# Dog charges



## Blueflag (May 16, 2007)

Stayed 3 nights at Glenmore site in the Cairngorms recently, ok site but generally bit pricey, especially when they charge £3 a night for our collie.
Can anyone here please try and justify ANY charge for a pet? She didn't use the showers or the toilets and slept in the van.
Moan over....... :?


----------



## 100127 (Jul 20, 2006)

Would agree with you there, a bit pricey. We have been on CC sites. No charge for dogs. CL sites, no charge. Private sites can charge what they like.


----------



## 100127 (Jul 20, 2006)

We do a lot in France and Italy. Vary rarely do we get charged for our small poodle, only on some sites, albeit a very small charge.


----------



## kezbea (Jan 5, 2008)

If they charge for dogs we don't go in. 8O


----------



## GypsyRose (May 9, 2005)

We do not go where they charge for dogs either!! :roll: Especially as we have THREE!! 
They are always cleaned up after, do not run riot, do not used showers etc... :lol: and are usually too tired to even walk around the site much after a day out at the beach or whatever!!


----------



## peedee (May 10, 2005)

Not everyone is like you tho' Gypsy.
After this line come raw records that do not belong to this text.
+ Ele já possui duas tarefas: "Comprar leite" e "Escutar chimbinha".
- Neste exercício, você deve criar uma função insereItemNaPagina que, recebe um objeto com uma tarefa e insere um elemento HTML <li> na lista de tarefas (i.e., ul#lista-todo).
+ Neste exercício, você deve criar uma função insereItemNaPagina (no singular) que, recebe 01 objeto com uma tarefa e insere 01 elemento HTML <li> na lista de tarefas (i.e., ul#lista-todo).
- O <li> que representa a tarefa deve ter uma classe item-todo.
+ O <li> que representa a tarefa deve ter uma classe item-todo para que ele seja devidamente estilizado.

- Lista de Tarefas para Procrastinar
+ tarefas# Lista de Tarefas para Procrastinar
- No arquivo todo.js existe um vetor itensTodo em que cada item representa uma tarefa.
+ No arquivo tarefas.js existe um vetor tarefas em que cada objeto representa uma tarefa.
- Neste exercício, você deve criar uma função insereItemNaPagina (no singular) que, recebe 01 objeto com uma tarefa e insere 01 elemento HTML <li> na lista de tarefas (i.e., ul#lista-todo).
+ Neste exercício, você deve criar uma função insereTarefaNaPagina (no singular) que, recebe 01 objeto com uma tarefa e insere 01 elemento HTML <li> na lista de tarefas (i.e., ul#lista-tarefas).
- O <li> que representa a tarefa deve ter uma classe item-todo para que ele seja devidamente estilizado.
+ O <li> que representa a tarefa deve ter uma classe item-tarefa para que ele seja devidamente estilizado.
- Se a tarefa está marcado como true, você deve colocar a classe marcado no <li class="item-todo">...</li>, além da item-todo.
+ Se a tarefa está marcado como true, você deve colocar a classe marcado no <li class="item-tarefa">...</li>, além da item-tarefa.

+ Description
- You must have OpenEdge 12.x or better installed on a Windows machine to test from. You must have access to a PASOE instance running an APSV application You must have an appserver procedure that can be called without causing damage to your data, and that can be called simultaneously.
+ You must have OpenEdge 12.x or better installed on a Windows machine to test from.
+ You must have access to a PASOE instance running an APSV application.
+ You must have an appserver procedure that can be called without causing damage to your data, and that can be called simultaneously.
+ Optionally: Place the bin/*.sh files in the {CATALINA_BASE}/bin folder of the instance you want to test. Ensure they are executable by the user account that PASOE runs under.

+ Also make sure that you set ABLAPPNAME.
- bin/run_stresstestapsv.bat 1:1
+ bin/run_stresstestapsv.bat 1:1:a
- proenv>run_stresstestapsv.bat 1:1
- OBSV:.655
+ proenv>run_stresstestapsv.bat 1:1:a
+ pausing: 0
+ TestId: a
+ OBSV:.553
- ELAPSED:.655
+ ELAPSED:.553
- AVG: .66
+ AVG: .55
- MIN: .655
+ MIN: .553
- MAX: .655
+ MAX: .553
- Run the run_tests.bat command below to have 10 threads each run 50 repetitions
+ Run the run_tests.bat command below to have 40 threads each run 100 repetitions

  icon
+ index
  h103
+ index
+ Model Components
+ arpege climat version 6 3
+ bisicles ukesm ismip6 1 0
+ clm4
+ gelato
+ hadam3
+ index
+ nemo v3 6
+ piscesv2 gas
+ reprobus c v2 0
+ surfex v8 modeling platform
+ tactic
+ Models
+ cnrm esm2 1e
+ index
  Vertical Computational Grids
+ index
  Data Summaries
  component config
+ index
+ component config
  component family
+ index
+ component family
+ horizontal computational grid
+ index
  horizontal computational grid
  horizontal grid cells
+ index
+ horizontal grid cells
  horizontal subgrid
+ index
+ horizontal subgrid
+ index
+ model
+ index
Site owners have argued on here that they all to frequently have to clear up dog owners mess. However I too resent paying for a dog and will try and avoid such sites. Even worse is having to pay for a tow car! I definitely give them a wide birth.

peedee


----------



## annetony (May 1, 2005)

I too would not stay on a site that charged for my dog,

If I did out of desperation then she would probably use the facilities and have a shower :wink: :wink: 

Anne


----------



## Blueflag (May 16, 2007)

Oddly enough, I've often thought that a dog shower on sites would be a good idea! Well, lo and behold, on our return journey, we stayed at Scone C &CC site, guess what? Yes, they had a dog shower! (only cold water though  )


----------